*WHAT IS BEING ASKED*: Below are the records to transcribe exactly; do not include any images.

.....

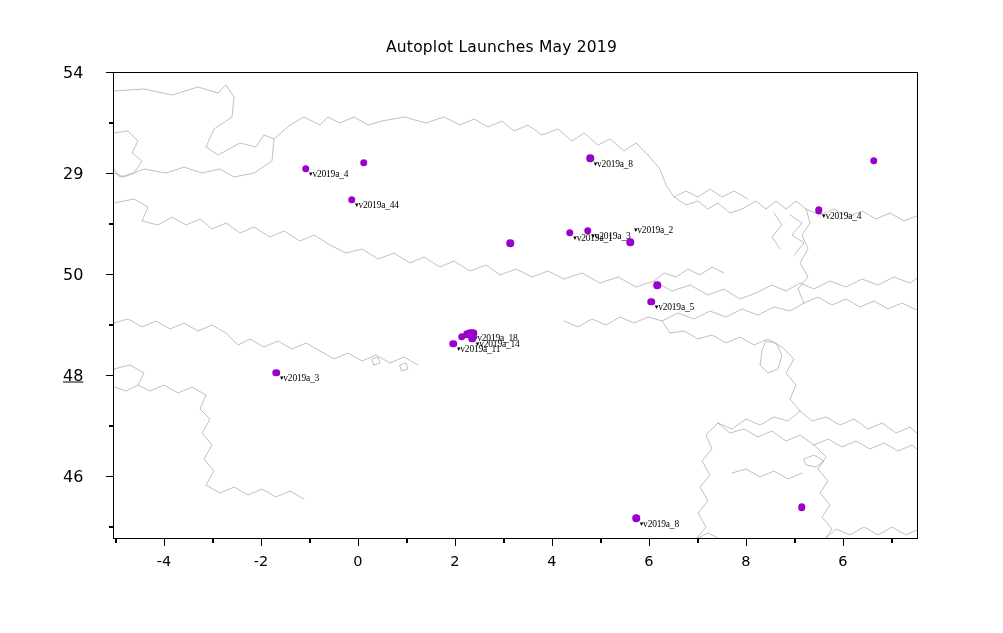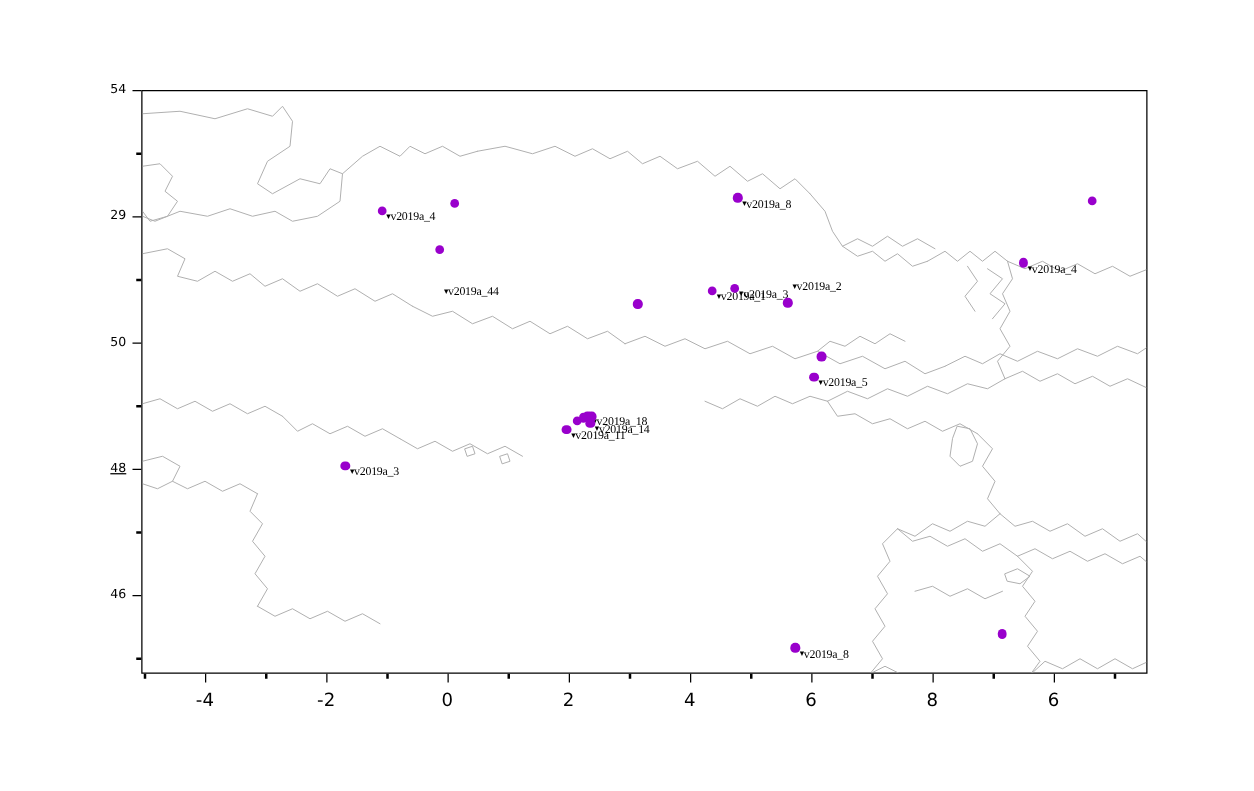--- a/index.html
+++ b/index.html
@@ -112,6 +112,7 @@
 
 <div id="figure">
 
+  <div id="plot-title">Autoplot Launches May 2019</div>
 
   <div id="axes">
 

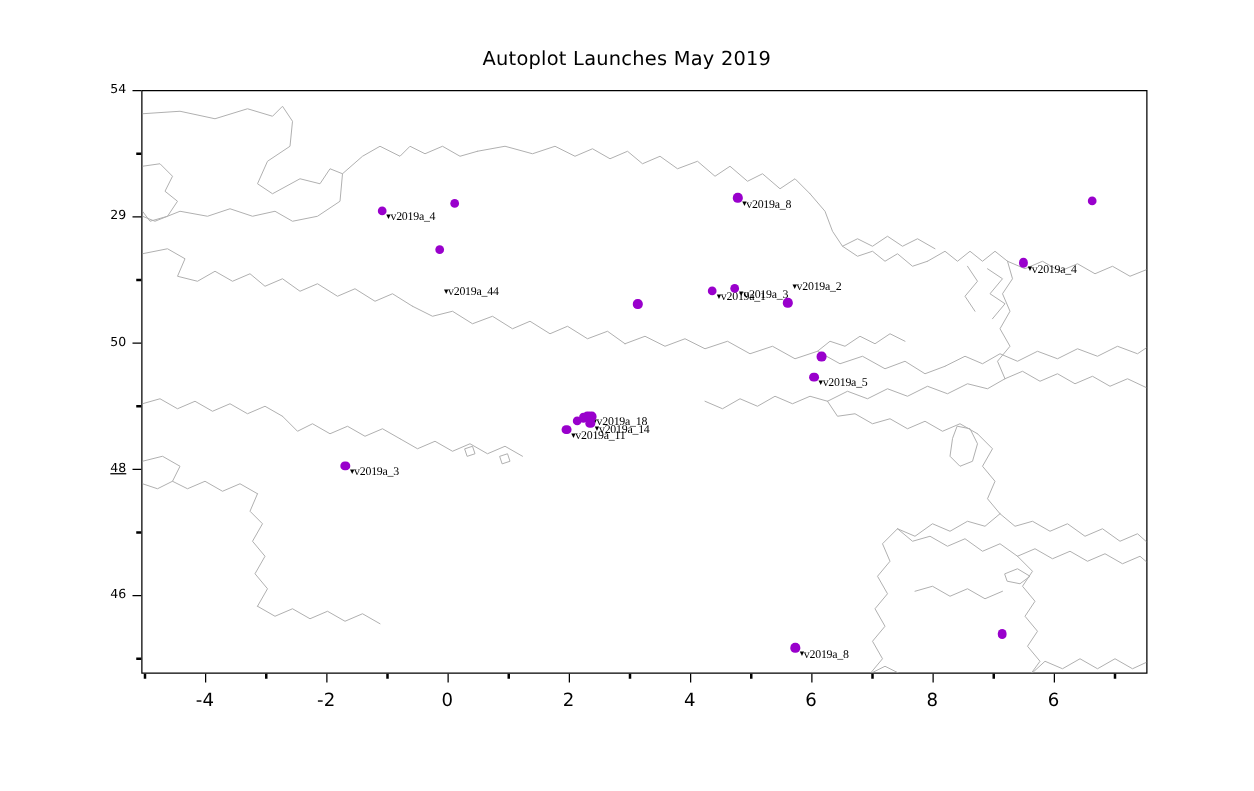--- a/index.html
+++ b/index.html
@@ -98,10 +98,9 @@
   }
   .ticklabel-y {
     position: absolute;
-    font-size: 10px;
+    font-size: 16px;
     color: #000000;
     transform: translateY(-50%);
-    text-align: right;
     white-space: nowrap;
   }
   .tick-holder { position: absolute; left: 113px; top: 72px; width: 805px; height: 467px; pointer-events: none; }

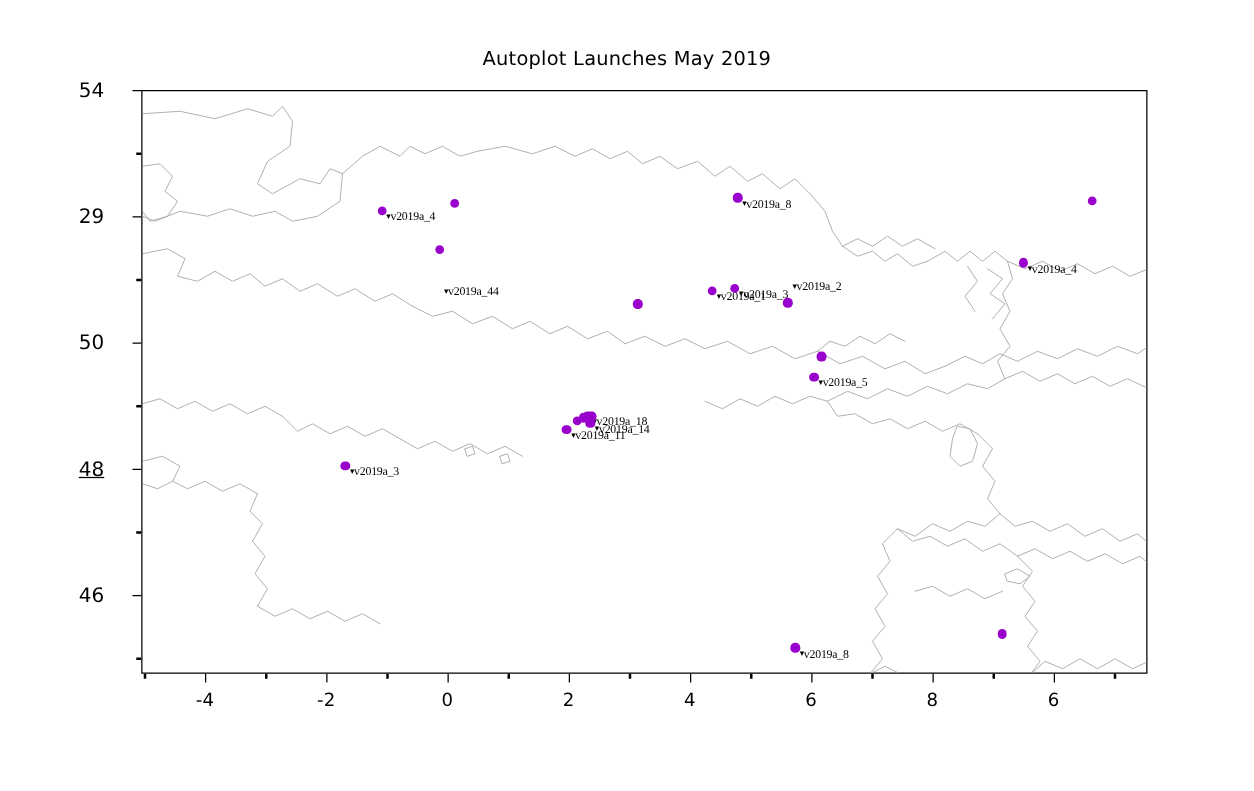--- a/index.html
+++ b/index.html
@@ -184,7 +184,7 @@
         <div class="pt-label" style="left: 195.051px; top: 101.424px;"><span class="caret">▾</span><span>v2019a_4</span></div>
         <div class="pt" style="left: 249.744px; top: 89.8659px; background: rgb(153, 0, 204); width: 7.5px; height: 7.5px;"></div>
         <div class="pt" style="left: 237.62px; top: 126.721px; background: rgb(153, 0, 204); width: 7.5px; height: 7.5px;"></div>
-        <div class="pt-label" style="left: 241.12px; top: 132.221px; margin-top: 29px;"><span class="caret">▾</span><span>v2019a_44</span></div>
+        <div class="pt-label" style="left: 241.12px; top: 132.221px;"><span class="caret">▾</span><span>v2019a_44</span></div>
         <div class="pt" style="left: 162.455px; top: 299.89px; background: rgb(153, 0, 204); width: 7.5px; height: 7.5px;"></div>
         <div class="pt-label" style="left: 165.955px; top: 305.39px;"><span class="caret">▾</span><span>v2019a_3</span></div>
         <div class="pt" style="left: 339.458px; top: 270.608px; background: rgb(153, 0, 204); width: 7.5px; height: 7.5px;"></div>

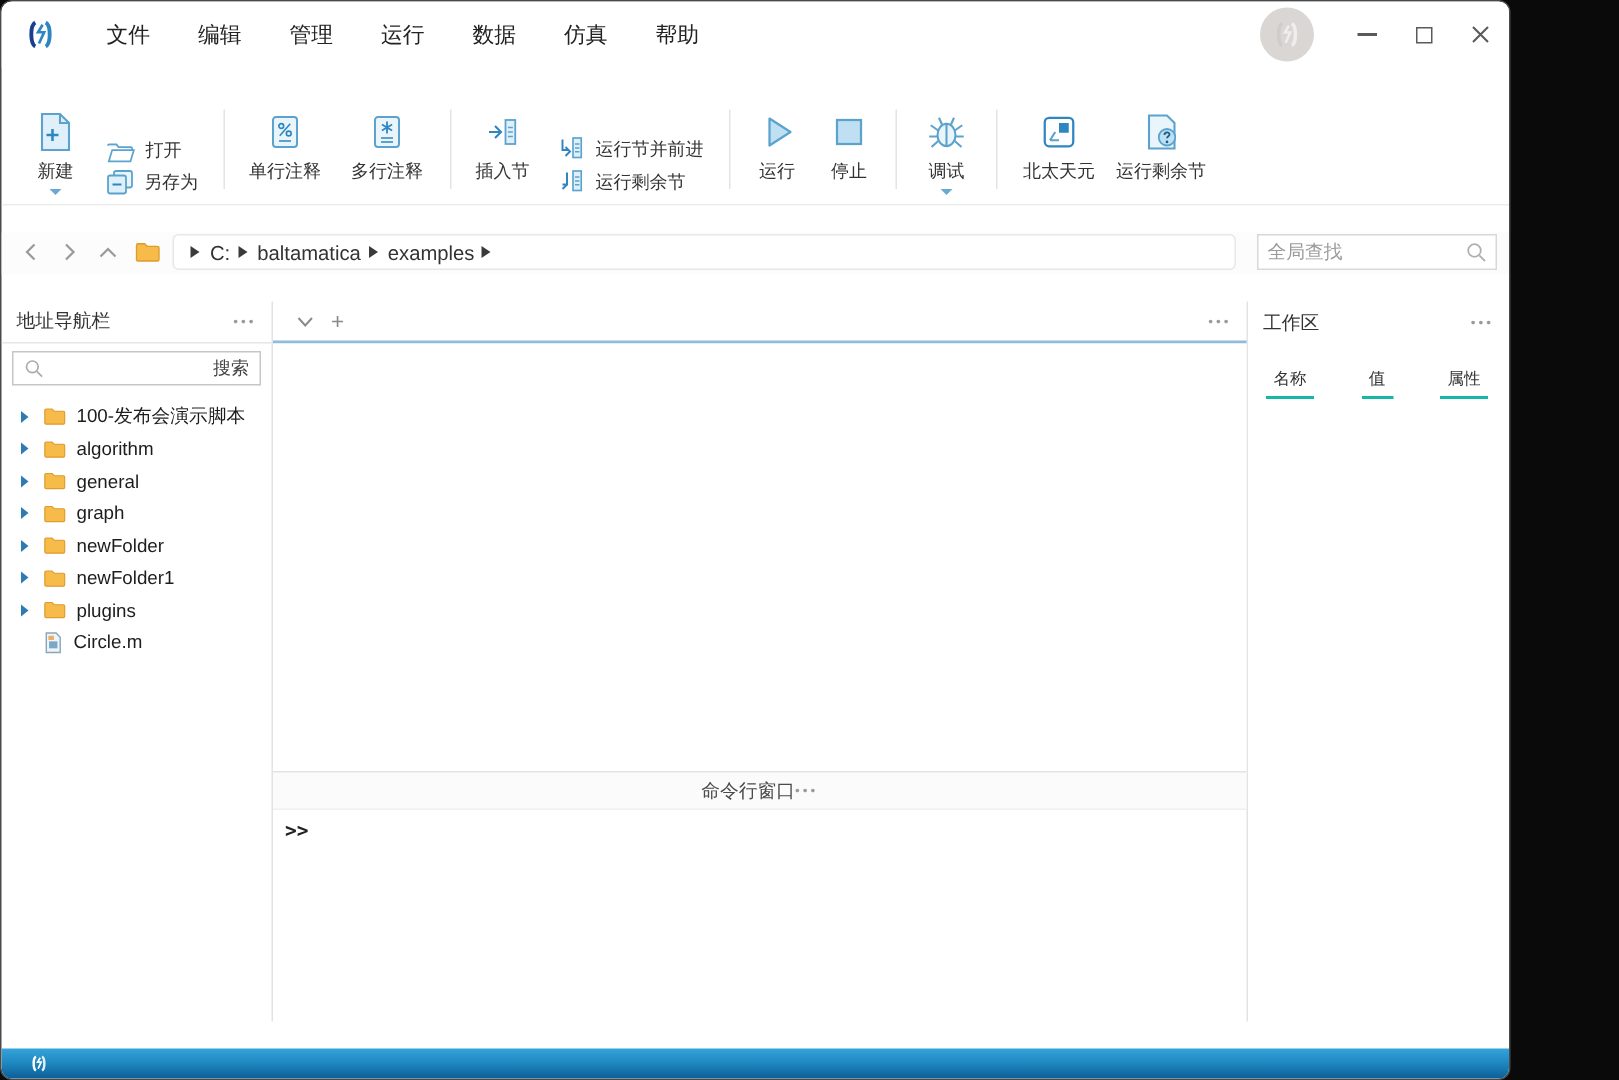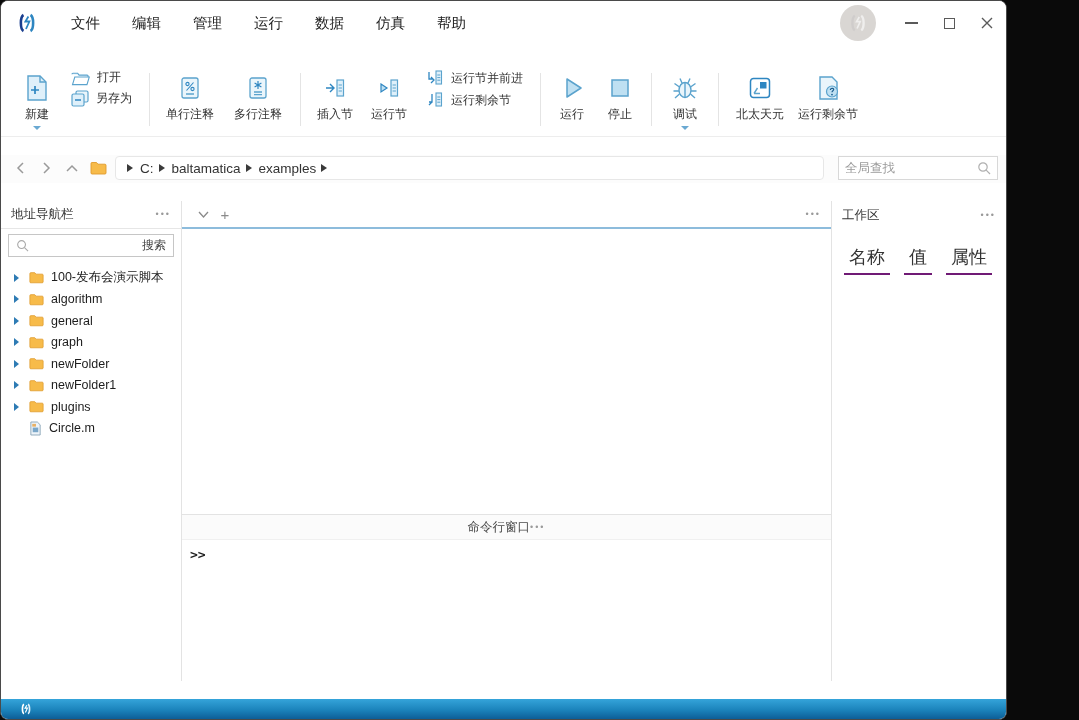--- a/index.html
+++ b/index.html
@@ -25,7 +25,7 @@
   .tb-col .ic { height:32px; display:flex; align-items:center; justify-content:center; }
   .tb-label { font-size:12px; color:#333; white-space:nowrap; margin-top:2px; }
   .caret { width:0; height:0; border-left:4px solid transparent; border-right:4px solid transparent; border-top:4px solid #6aa9d2; margin-top:3px; }
-  .tb-stack { display:flex; flex-direction:column; justify-content:flex-start; padding:2px 4px; }
+  .tb-stack { display:flex; flex-direction:column; justify-content:flex-end; padding:2px 4px; }
   .tb-row { display:flex; align-items:center; gap:7px; padding:2px 6px; border-radius:3px; cursor:default; }
   .tb-row .tb-label { margin-top:0; }
   .w48{width:48px} .w52{width:52px} .w66{width:66px} .w70{width:70px} .w54{width:54px} .w68{width:68px}

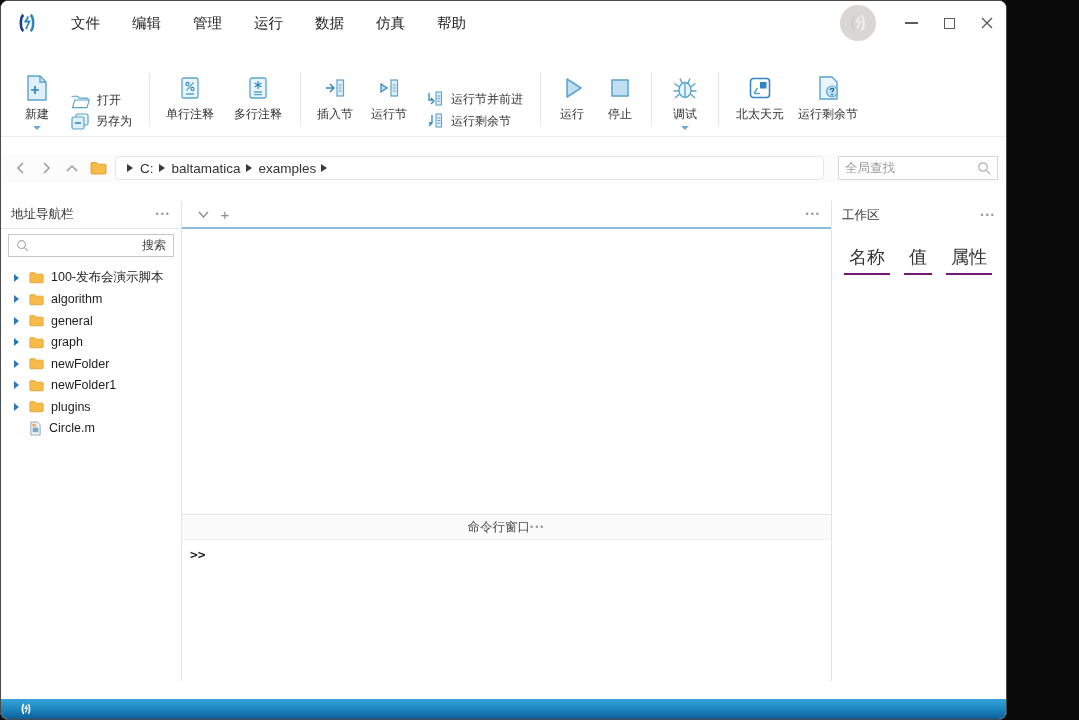--- a/index.html
+++ b/index.html
@@ -195,16 +195,6 @@
       <span class="tb-label">插入节</span>
     </div>
 
-    <div class="tb-col w54">
-      <div class="ic">
-        <svg width="22" height="22" viewBox="0 0 22 22" fill="none">
-          <path d="M3 7l6 4-6 4z" fill="#bfe0f2" stroke="#2e86c1" stroke-width="1.2"></path>
-          <rect x="13" y="3" width="6.5" height="16" fill="#dff0fa" stroke="#5ba3cd" stroke-width="1.2"></rect>
-          <path d="M14.6 8h3.3M14.6 11h3.3M14.6 14h3.3" stroke="#5ba3cd" stroke-width="1.1"></path>
-        </svg>
-      </div>
-      <span class="tb-label">运行节</span>
-    </div>
 
     <div class="tb-stack">
       <div class="tb-row">

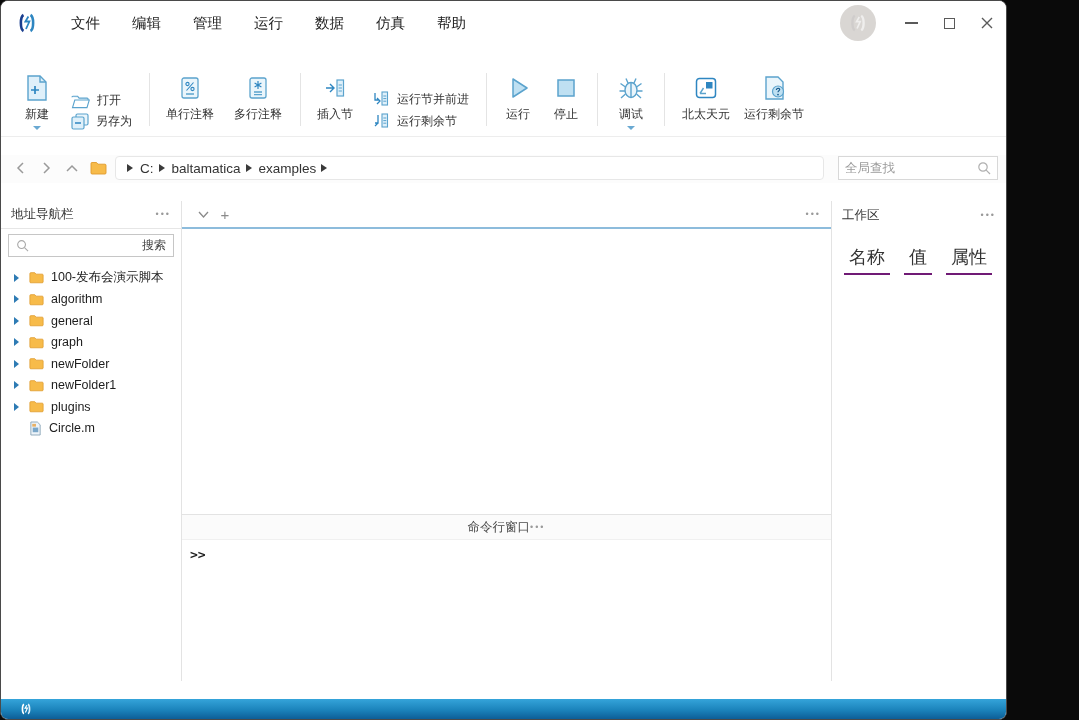--- a/index.html
+++ b/index.html
@@ -69,7 +69,7 @@
   
   .right-panel { width:174px; display:flex; flex-direction:column; background:#fff; }
   .ws-cols { display:flex; justify-content:space-between; padding:16px 14px 0 12px; }
-  .ws-col { font-size:18px; color:#333; padding:0 5px 4px 5px; border-bottom:2px solid #701a75; cursor:default; }
+  .ws-col { font-size:11px; color:#333; padding:0 5px 4px 5px; border-bottom:2px solid #14b8a6; cursor:default; }
 
   
   .statusbar { height:20px; background:linear-gradient(#35a4da,#1b83bb 55%,#0d5e97); display:flex; align-items:center; padding-left:18px; flex:0 0 auto; }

.....

*RESPONSE*:
--- a/index.html
+++ b/index.html
@@ -112,6 +112,7 @@
 
 <div id="figure">
 
+  <div id="plot-title">Autoplot Launches May 2019</div>
 
   <div id="axes">
 

--- a/index.html
+++ b/index.html
@@ -98,10 +98,9 @@
   }
   .ticklabel-y {
     position: absolute;
-    font-size: 10px;
+    font-size: 16px;
     color: #000000;
     transform: translateY(-50%);
-    text-align: right;
     white-space: nowrap;
   }
   .tick-holder { position: absolute; left: 113px; top: 72px; width: 805px; height: 467px; pointer-events: none; }

--- a/index.html
+++ b/index.html
@@ -184,7 +184,7 @@
         <div class="pt-label" style="left: 195.051px; top: 101.424px;"><span class="caret">▾</span><span>v2019a_4</span></div>
         <div class="pt" style="left: 249.744px; top: 89.8659px; background: rgb(153, 0, 204); width: 7.5px; height: 7.5px;"></div>
         <div class="pt" style="left: 237.62px; top: 126.721px; background: rgb(153, 0, 204); width: 7.5px; height: 7.5px;"></div>
-        <div class="pt-label" style="left: 241.12px; top: 132.221px; margin-top: 29px;"><span class="caret">▾</span><span>v2019a_44</span></div>
+        <div class="pt-label" style="left: 241.12px; top: 132.221px;"><span class="caret">▾</span><span>v2019a_44</span></div>
         <div class="pt" style="left: 162.455px; top: 299.89px; background: rgb(153, 0, 204); width: 7.5px; height: 7.5px;"></div>
         <div class="pt-label" style="left: 165.955px; top: 305.39px;"><span class="caret">▾</span><span>v2019a_3</span></div>
         <div class="pt" style="left: 339.458px; top: 270.608px; background: rgb(153, 0, 204); width: 7.5px; height: 7.5px;"></div>

--- a/index.html
+++ b/index.html
@@ -25,7 +25,7 @@
   .tb-col .ic { height:32px; display:flex; align-items:center; justify-content:center; }
   .tb-label { font-size:12px; color:#333; white-space:nowrap; margin-top:2px; }
   .caret { width:0; height:0; border-left:4px solid transparent; border-right:4px solid transparent; border-top:4px solid #6aa9d2; margin-top:3px; }
-  .tb-stack { display:flex; flex-direction:column; justify-content:flex-start; padding:2px 4px; }
+  .tb-stack { display:flex; flex-direction:column; justify-content:flex-end; padding:2px 4px; }
   .tb-row { display:flex; align-items:center; gap:7px; padding:2px 6px; border-radius:3px; cursor:default; }
   .tb-row .tb-label { margin-top:0; }
   .w48{width:48px} .w52{width:52px} .w66{width:66px} .w70{width:70px} .w54{width:54px} .w68{width:68px}

--- a/index.html
+++ b/index.html
@@ -195,16 +195,6 @@
       <span class="tb-label">插入节</span>
     </div>
 
-    <div class="tb-col w54">
-      <div class="ic">
-        <svg width="22" height="22" viewBox="0 0 22 22" fill="none">
-          <path d="M3 7l6 4-6 4z" fill="#bfe0f2" stroke="#2e86c1" stroke-width="1.2"></path>
-          <rect x="13" y="3" width="6.5" height="16" fill="#dff0fa" stroke="#5ba3cd" stroke-width="1.2"></rect>
-          <path d="M14.6 8h3.3M14.6 11h3.3M14.6 14h3.3" stroke="#5ba3cd" stroke-width="1.1"></path>
-        </svg>
-      </div>
-      <span class="tb-label">运行节</span>
-    </div>
 
     <div class="tb-stack">
       <div class="tb-row">

--- a/index.html
+++ b/index.html
@@ -69,7 +69,7 @@
   
   .right-panel { width:174px; display:flex; flex-direction:column; background:#fff; }
   .ws-cols { display:flex; justify-content:space-between; padding:16px 14px 0 12px; }
-  .ws-col { font-size:18px; color:#333; padding:0 5px 4px 5px; border-bottom:2px solid #701a75; cursor:default; }
+  .ws-col { font-size:11px; color:#333; padding:0 5px 4px 5px; border-bottom:2px solid #14b8a6; cursor:default; }
 
   
   .statusbar { height:20px; background:linear-gradient(#35a4da,#1b83bb 55%,#0d5e97); display:flex; align-items:center; padding-left:18px; flex:0 0 auto; }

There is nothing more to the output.